[PROBLEM REQUIREMENTS] In your copy of the data, keep every word exact and include no pictures.

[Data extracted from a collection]
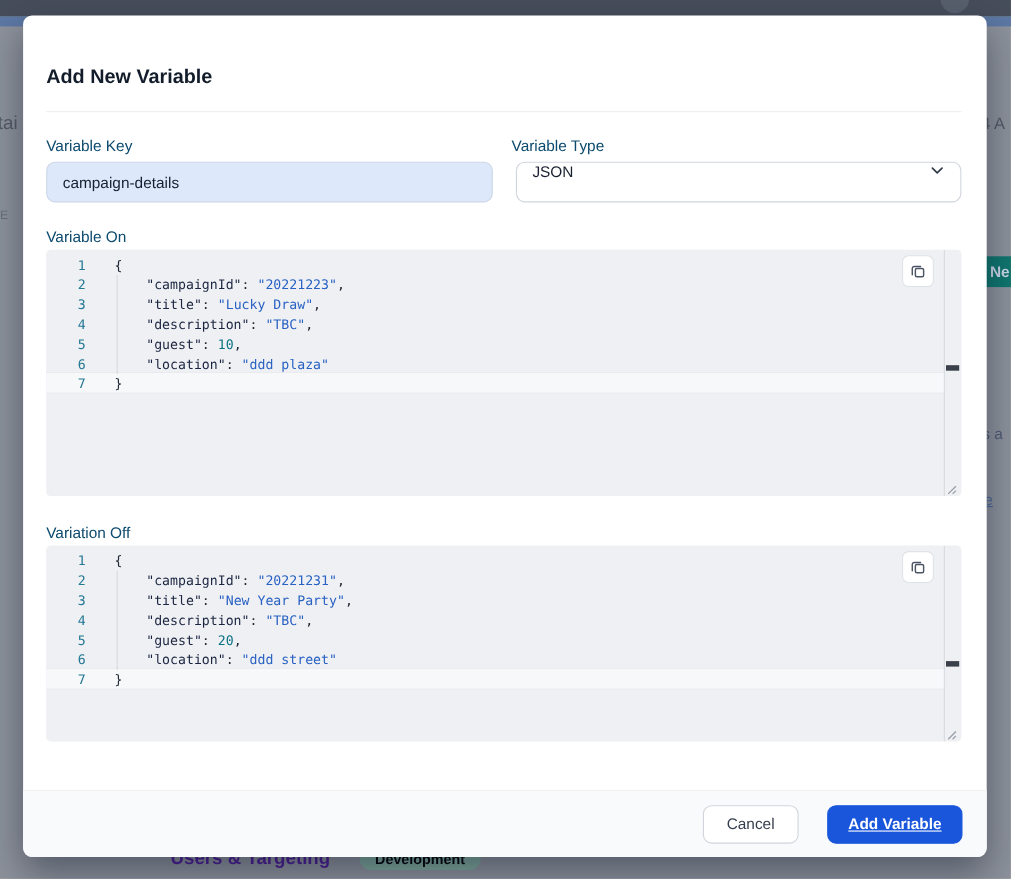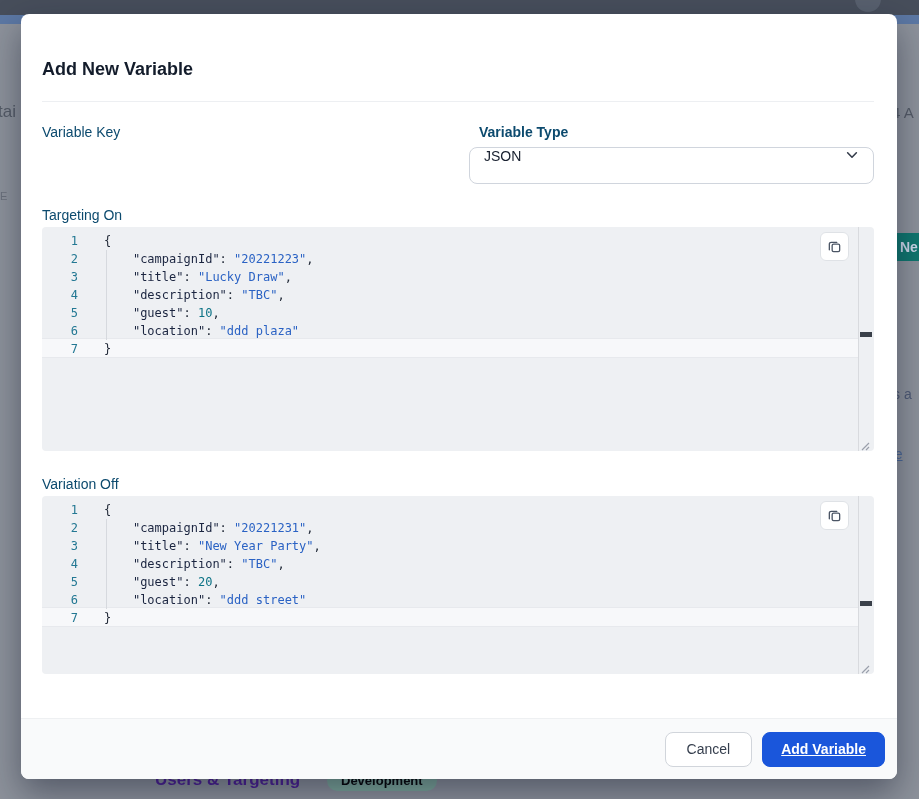--- a/index.html
+++ b/index.html
@@ -27,7 +27,7 @@
 
   .field-label { position:absolute; font-size:14px; color:#0c4a6e; }
   .lbl-key { left:21px; top:110px; }
-  .lbl-type { left:458px; top:110px;font-weight:bold; }
+  .lbl-type { left:444px; top:110px; }
   .input-key { position:absolute; left:21px; top:133px; width:406px; height:37px; background:#dde9fb; border:1px solid #cbd6e6; border-radius:8px; padding:0 14px; font-size:14px; color:#18202f; font-family:"Liberation Sans", sans-serif; outline:none; }
   .select-type { position:absolute; left:448px; top:133px; width:405px; height:37px; background:#ffffff; border:1px solid #d0d5dd; border-radius:8px; padding:0 14px; font-size:14px; color:#18202f; display:flex; align-items:flex-start; justify-content:space-between; cursor:pointer; }
 

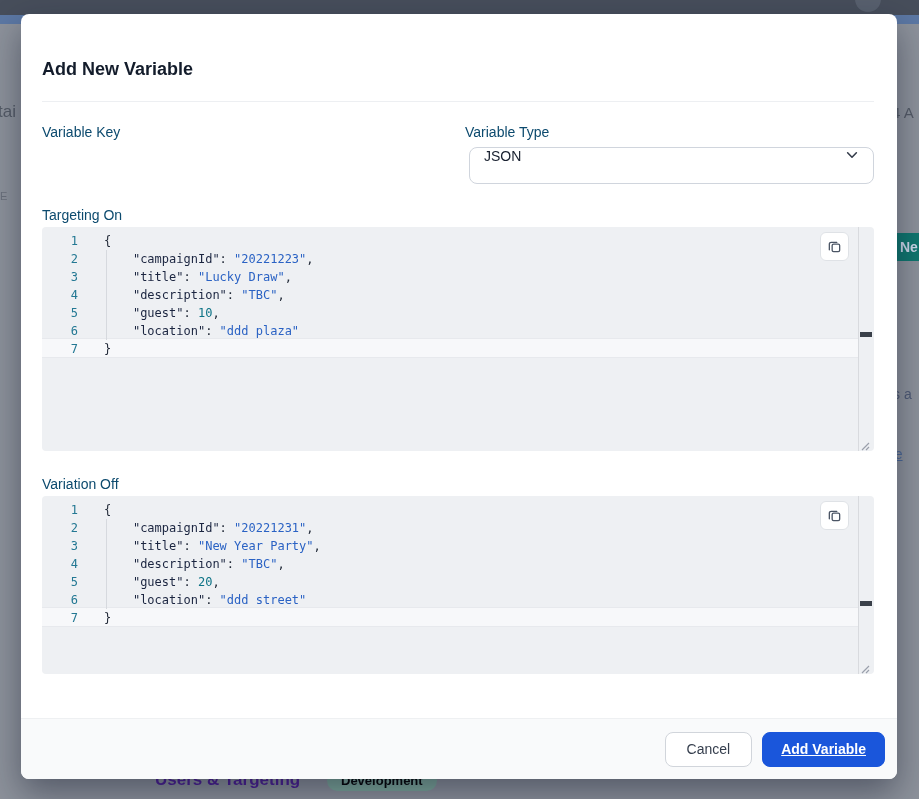--- a/index.html
+++ b/index.html
@@ -83,6 +83,7 @@
     <div class="modal-divider"></div>
 
     <label class="field-label lbl-key">Variable Key</label>
+    <input class="input-key" type="text" value="campaign-details" style="">
 
     <label class="field-label lbl-type">Variable Type</label>
     <div class="select-type">

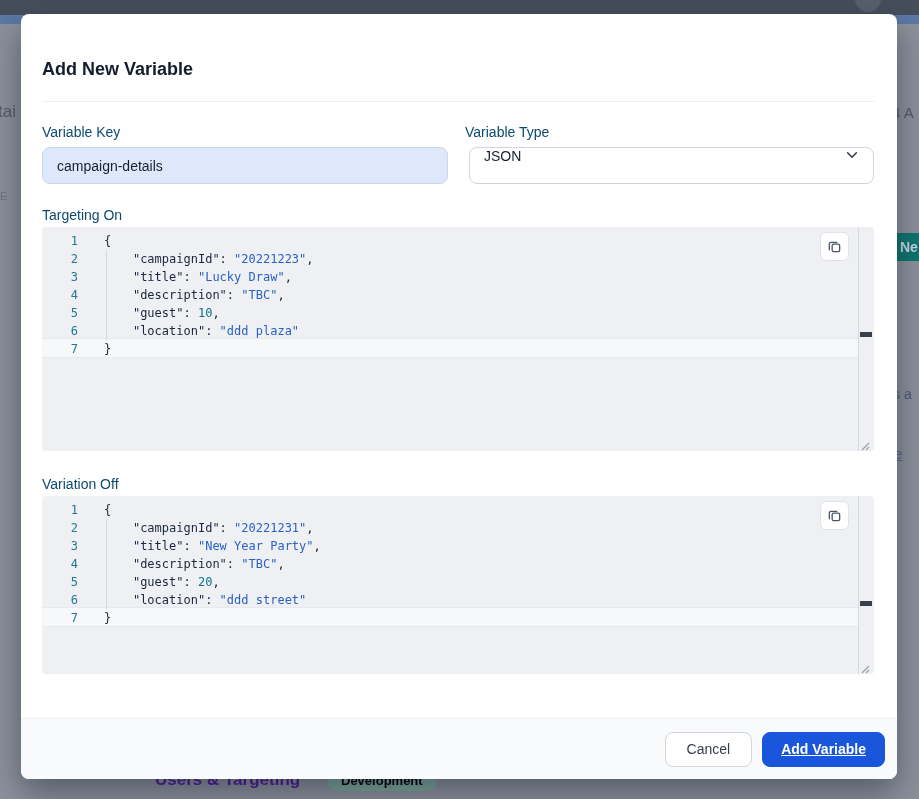--- a/index.html
+++ b/index.html
@@ -95,7 +95,7 @@
       </span>
     </div>
 
-    <label class="field-label lbl-var-on">Targeting On</label>
+    <label class="field-label lbl-var-on">Variable On</label>
     <div class="editor editor-on" id="editor-on">
       <div class="cm-activeline" style="top:111px;"></div>
       <div class="cm-indent-guide"></div>

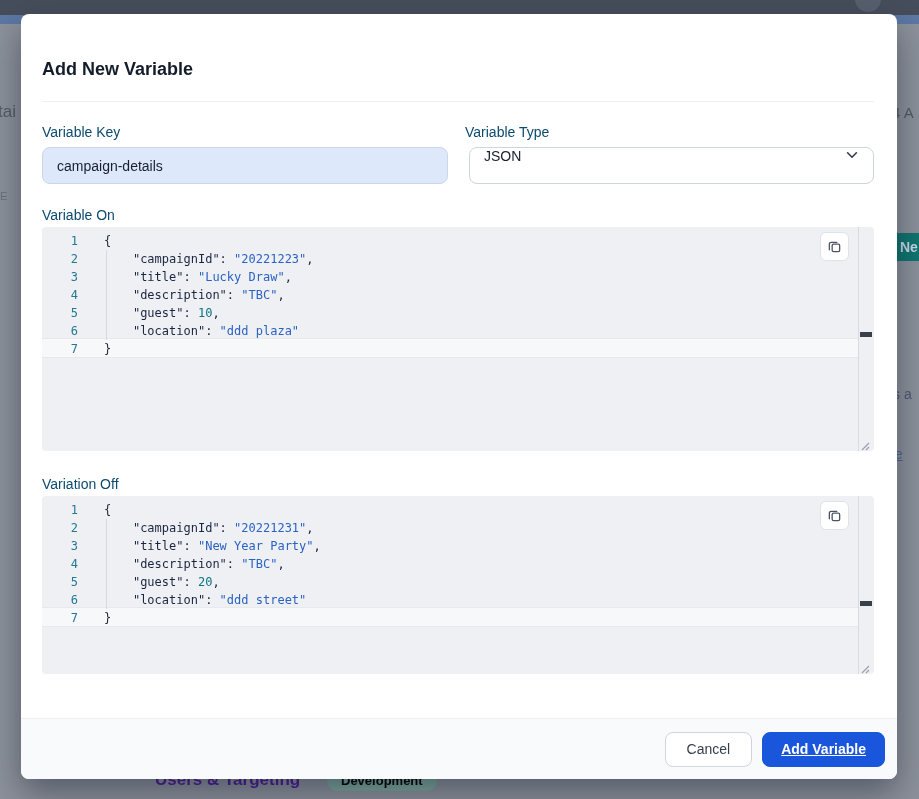--- a/index.html
+++ b/index.html
@@ -54,7 +54,7 @@
   .resize-handle { position:absolute; right:4px; bottom:2px; width:12px; height:12px; }
 
   
-  .modal-footer { position:absolute; left:0; bottom:0; width:876px; height:61px; background:#f9fafb; border-top:1px solid #eef0f2; border-radius:0 0 8px 8px; display:flex; align-items:center; justify-content:flex-end; gap:10px; padding-right:12px; }
+  .modal-footer { position:absolute; left:0; bottom:0; width:876px; height:61px; background:#f9fafb; border-top:1px solid #eef0f2; border-radius:0 0 8px 8px; display:flex; align-items:center; justify-content:flex-end; gap:26px; padding-right:22px; }
   .btn { height:35px; border-radius:8px; font-size:14px; font-family:"Liberation Sans", sans-serif; cursor:pointer; }
   .btn-cancel { background:#ffffff; border:1px solid #d1d5db; color:#353e4d; padding:0 21px; }
   .btn-primary { background:#1a56db; border:1px solid #1a56db; color:#ffffff; font-weight:600; padding:0 18px;text-decoration:underline; }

[SOLVED PROBLEM]
--- a/index.html
+++ b/index.html
@@ -27,7 +27,7 @@
 
   .field-label { position:absolute; font-size:14px; color:#0c4a6e; }
   .lbl-key { left:21px; top:110px; }
-  .lbl-type { left:458px; top:110px;font-weight:bold; }
+  .lbl-type { left:444px; top:110px; }
   .input-key { position:absolute; left:21px; top:133px; width:406px; height:37px; background:#dde9fb; border:1px solid #cbd6e6; border-radius:8px; padding:0 14px; font-size:14px; color:#18202f; font-family:"Liberation Sans", sans-serif; outline:none; }
   .select-type { position:absolute; left:448px; top:133px; width:405px; height:37px; background:#ffffff; border:1px solid #d0d5dd; border-radius:8px; padding:0 14px; font-size:14px; color:#18202f; display:flex; align-items:flex-start; justify-content:space-between; cursor:pointer; }
 

--- a/index.html
+++ b/index.html
@@ -83,6 +83,7 @@
     <div class="modal-divider"></div>
 
     <label class="field-label lbl-key">Variable Key</label>
+    <input class="input-key" type="text" value="campaign-details" style="">
 
     <label class="field-label lbl-type">Variable Type</label>
     <div class="select-type">

--- a/index.html
+++ b/index.html
@@ -95,7 +95,7 @@
       </span>
     </div>
 
-    <label class="field-label lbl-var-on">Targeting On</label>
+    <label class="field-label lbl-var-on">Variable On</label>
     <div class="editor editor-on" id="editor-on">
       <div class="cm-activeline" style="top:111px;"></div>
       <div class="cm-indent-guide"></div>

--- a/index.html
+++ b/index.html
@@ -54,7 +54,7 @@
   .resize-handle { position:absolute; right:4px; bottom:2px; width:12px; height:12px; }
 
   
-  .modal-footer { position:absolute; left:0; bottom:0; width:876px; height:61px; background:#f9fafb; border-top:1px solid #eef0f2; border-radius:0 0 8px 8px; display:flex; align-items:center; justify-content:flex-end; gap:10px; padding-right:12px; }
+  .modal-footer { position:absolute; left:0; bottom:0; width:876px; height:61px; background:#f9fafb; border-top:1px solid #eef0f2; border-radius:0 0 8px 8px; display:flex; align-items:center; justify-content:flex-end; gap:26px; padding-right:22px; }
   .btn { height:35px; border-radius:8px; font-size:14px; font-family:"Liberation Sans", sans-serif; cursor:pointer; }
   .btn-cancel { background:#ffffff; border:1px solid #d1d5db; color:#353e4d; padding:0 21px; }
   .btn-primary { background:#1a56db; border:1px solid #1a56db; color:#ffffff; font-weight:600; padding:0 18px;text-decoration:underline; }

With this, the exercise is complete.